---------- Dataset entries

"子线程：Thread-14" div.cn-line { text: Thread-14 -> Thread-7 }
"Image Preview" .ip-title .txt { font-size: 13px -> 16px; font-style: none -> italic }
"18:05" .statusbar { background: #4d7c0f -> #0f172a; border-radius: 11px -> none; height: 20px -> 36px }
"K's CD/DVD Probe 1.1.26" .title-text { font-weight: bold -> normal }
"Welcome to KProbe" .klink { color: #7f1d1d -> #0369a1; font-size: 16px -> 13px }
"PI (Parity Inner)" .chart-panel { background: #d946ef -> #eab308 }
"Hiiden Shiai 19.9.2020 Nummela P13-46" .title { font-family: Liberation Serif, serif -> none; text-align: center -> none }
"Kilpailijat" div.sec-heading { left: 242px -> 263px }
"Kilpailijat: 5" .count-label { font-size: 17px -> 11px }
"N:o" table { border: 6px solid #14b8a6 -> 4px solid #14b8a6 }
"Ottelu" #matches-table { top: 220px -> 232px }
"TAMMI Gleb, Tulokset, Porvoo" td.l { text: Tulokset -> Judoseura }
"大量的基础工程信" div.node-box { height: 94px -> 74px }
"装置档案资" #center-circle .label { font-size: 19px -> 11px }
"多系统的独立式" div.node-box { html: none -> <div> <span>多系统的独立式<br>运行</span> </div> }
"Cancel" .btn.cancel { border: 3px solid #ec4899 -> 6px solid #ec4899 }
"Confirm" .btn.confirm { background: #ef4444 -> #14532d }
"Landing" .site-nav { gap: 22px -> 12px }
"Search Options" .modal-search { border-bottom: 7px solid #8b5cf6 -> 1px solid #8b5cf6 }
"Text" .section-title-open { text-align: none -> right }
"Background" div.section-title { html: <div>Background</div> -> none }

--------------------

Please state how many lines in the entries above include the string "node", and write only that number.

Answer to the problem ▸ 2